Huisartsen gebruiken verschillende diagnostische strategieën, die ze vaak impliciet toepassen tijdens het consult.5 Soms blijft de diagnostische onzekerheid na anamnese en lichamelijk onderzoek (A/LO) te groot om de patiënt goed te kunnen adviseren over vervolgbeleid. Dit speelt in het bijzonder in de huisartsenzorg, waar patiënten zich veelal in een vroeg stadium, met vaak weinig uitgesproken en aspecifieke klachten melden. De diagnostische meerwaarde van afzonderlijke tests (A/LO) is meestal beperkt, bij een betrekkelijk kleine kans op aanwezigheid van een ernstige ziekte. De diagnostische on-zekerheid wordt bij luchtweginfecties geregeld ‘afgekocht’ door het voorschrijven van een antibioticum.

Diagnostisch dilemma

CRP voorspelt ernstige luchtweginfecties veel sterker dan alle diagnostische tests (waaronder koorts, auscultatie) die de huisarts in de eigen praktijk ter beschikking heeft. Dat is ook de vertaling van de door Minnaard gepresenteerde ROC-curves.6 De curve A/LO staat daarbij niet voor wat de huisarts in de eigen praktijk aan diagnostische informatie verzamelt.
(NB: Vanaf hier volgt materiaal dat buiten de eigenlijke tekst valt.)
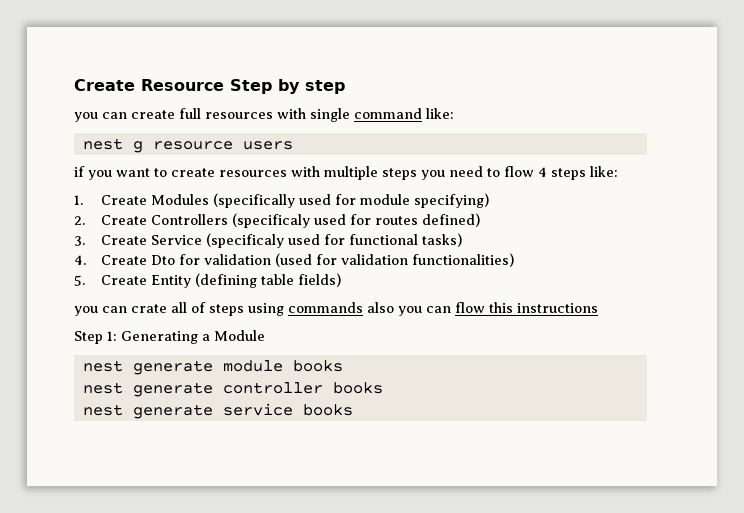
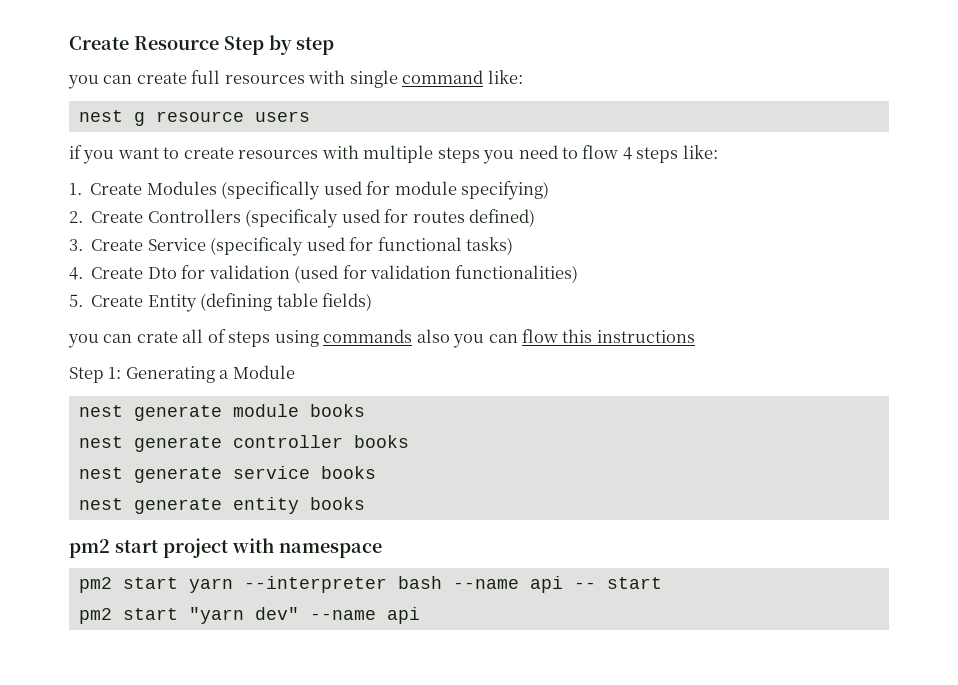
+ nest generate entity books
+ pm2 start project with namespace
+ pm2 start yarn --interpreter bash --name api -- start
+ pm2 start "yarn dev" --name api

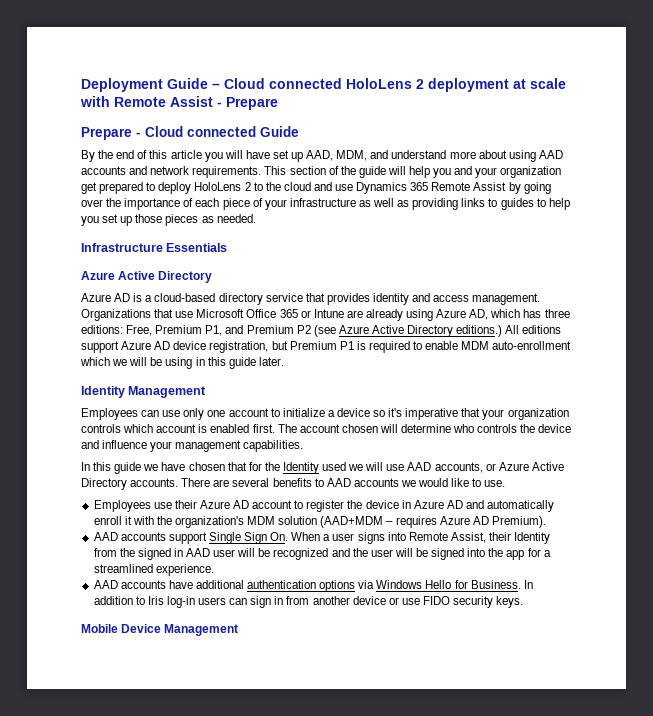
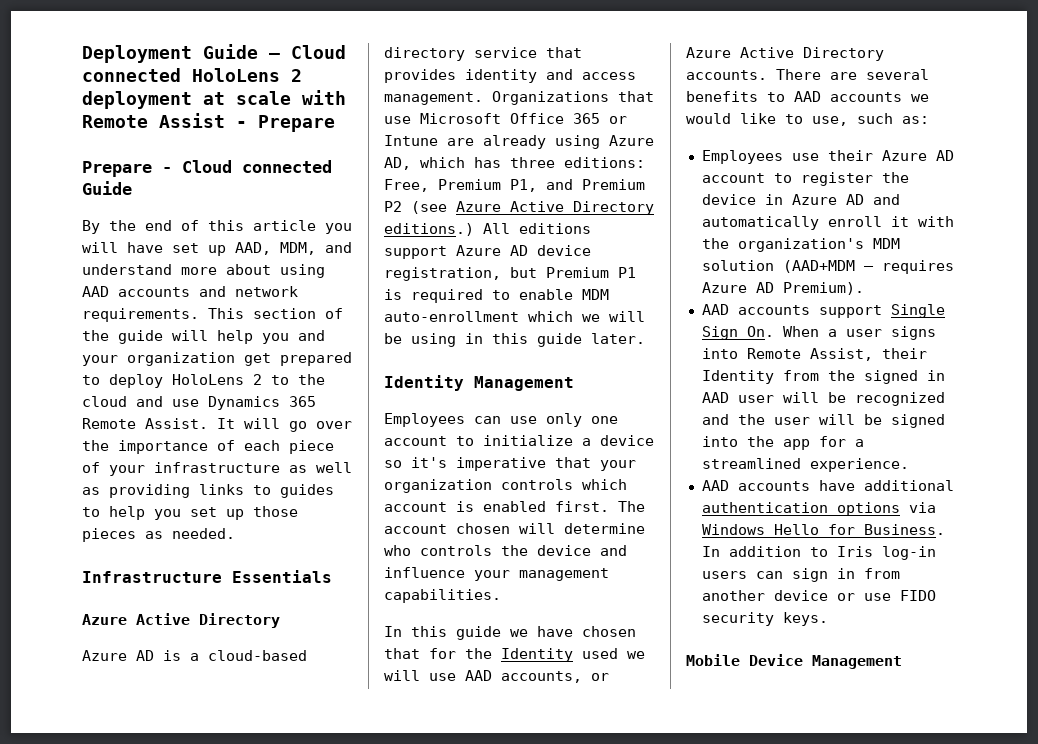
- This section of the guide will help you and your organization get prepared to deploy HoloLens 2 to the cloud and use Dynamics 365 Remote Assist by going over the importance of each piece of your infrastructure as well as providing links to guides to help you set up those pieces as needed.
+ This section of the guide will help you and your organization get prepared to deploy HoloLens 2 to the cloud and use Dynamics 365 Remote Assist. It will go over the importance of each piece of your infrastructure as well as providing links to guides to help you set up those pieces as needed.
- There are several benefits to AAD accounts we would like to use.
+ There are several benefits to AAD accounts we would like to use, such as:

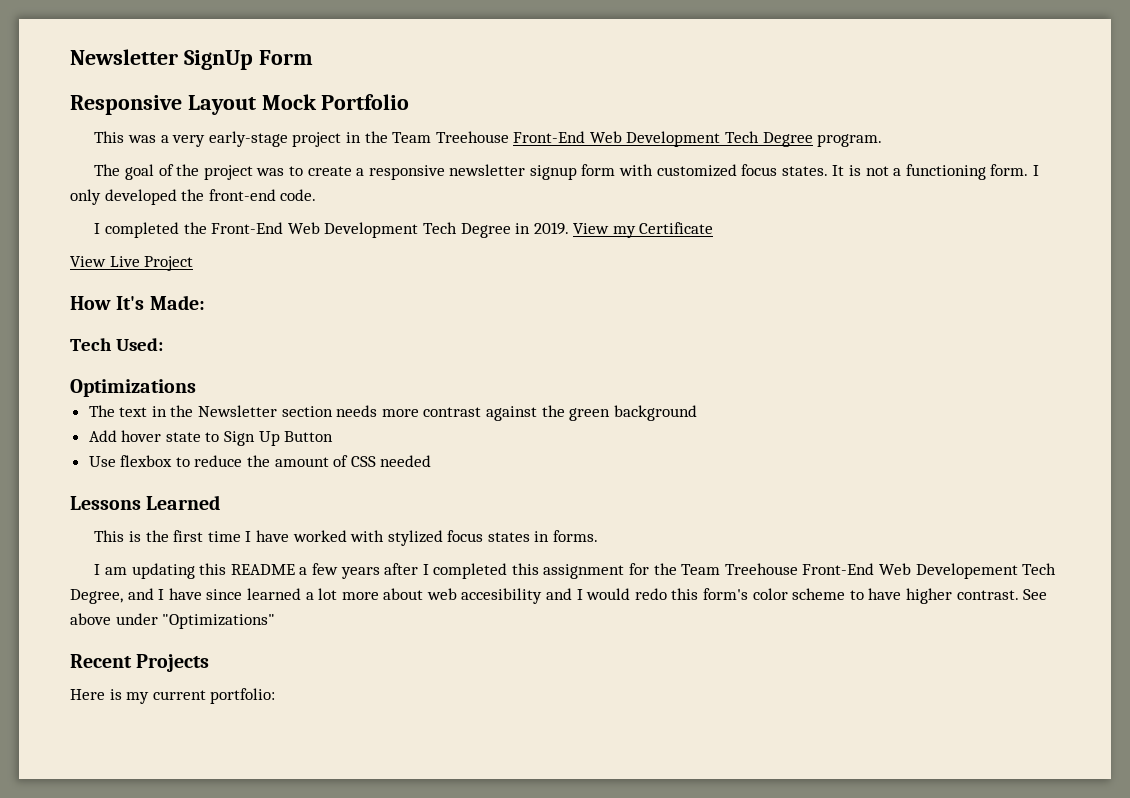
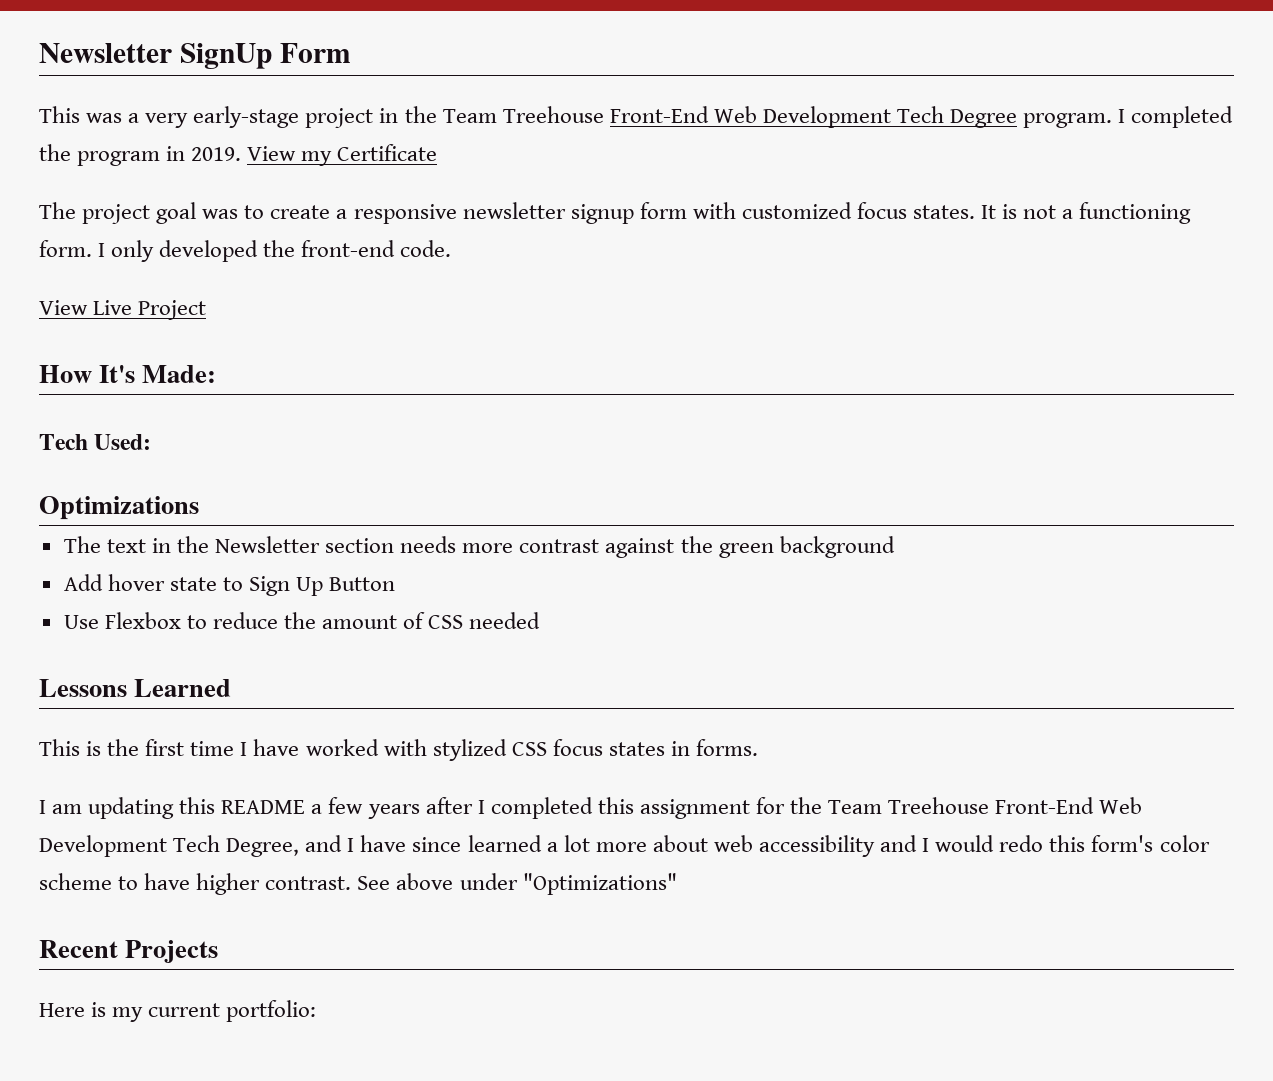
- Responsive Layout Mock Portfolio
- This was a very early-stage project in the Team Treehouse Front-End Web Development Tech Degree program.
- The goal of the project was to create a responsive newsletter signup form with customized focus states.
+ This was a very early-stage project in the Team Treehouse Front-End Web Development Tech Degree program. I completed the program in 2019. View my Certificate
+ The project goal was to create a responsive newsletter signup form with customized focus states.
- I completed the Front-End Web Development Tech Degree in 2019. View my Certificate
- Use flexbox to reduce the amount of CSS needed
+ Use Flexbox to reduce the amount of CSS needed
- This is the first time I have worked with stylized focus states in forms.
+ This is the first time I have worked with stylized CSS focus states in forms.
- I am updating this README a few years after I completed this assignment for the Team Treehouse Front-End Web Developement Tech Degree, and I have since learned a lot more about web accesibility and I would redo this form's color scheme to have higher contrast.
+ I am updating this README a few years after I completed this assignment for the Team Treehouse Front-End Web Development Tech Degree, and I have since learned a lot more about web accessibility and I would redo this form's color scheme to have higher contrast.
Nee, de curve is een theoretisch plaatje van een combinatie van statistisch significant scorende elementen uit de anamnese en het lichamelijk onderzoek. Eén groot Europees onderzoek met licht zieke, hoestende patiënten domineert (53% van alle patiënten).1 In dit onderzoek had slechts 4% van de ingesloten patiënten een temperatuur van > 37,8 °C. En bij slechts 3% van de patiënten dacht de huisarts aan pneumonie. In dit grote onderzoek is het dus niet gelukt om die patiënten te laten deelnemen bij wie de huisarts aanzienlijke diagnostische onzekerheid kent. Laat dat nu juist de categorie patiënten zijn voor wie de NHG-Standaard Acuut hoesten aanbeveelt om een CRP-test te verrichten. Deze ‘middencategorie’ patiënten is dus een heel andere dan die Minnaard in dit tijdschrift presenteert. Hiermee marginaliseert zij ten onrechte de meerwaarde van CRP-POCT (point of care testing).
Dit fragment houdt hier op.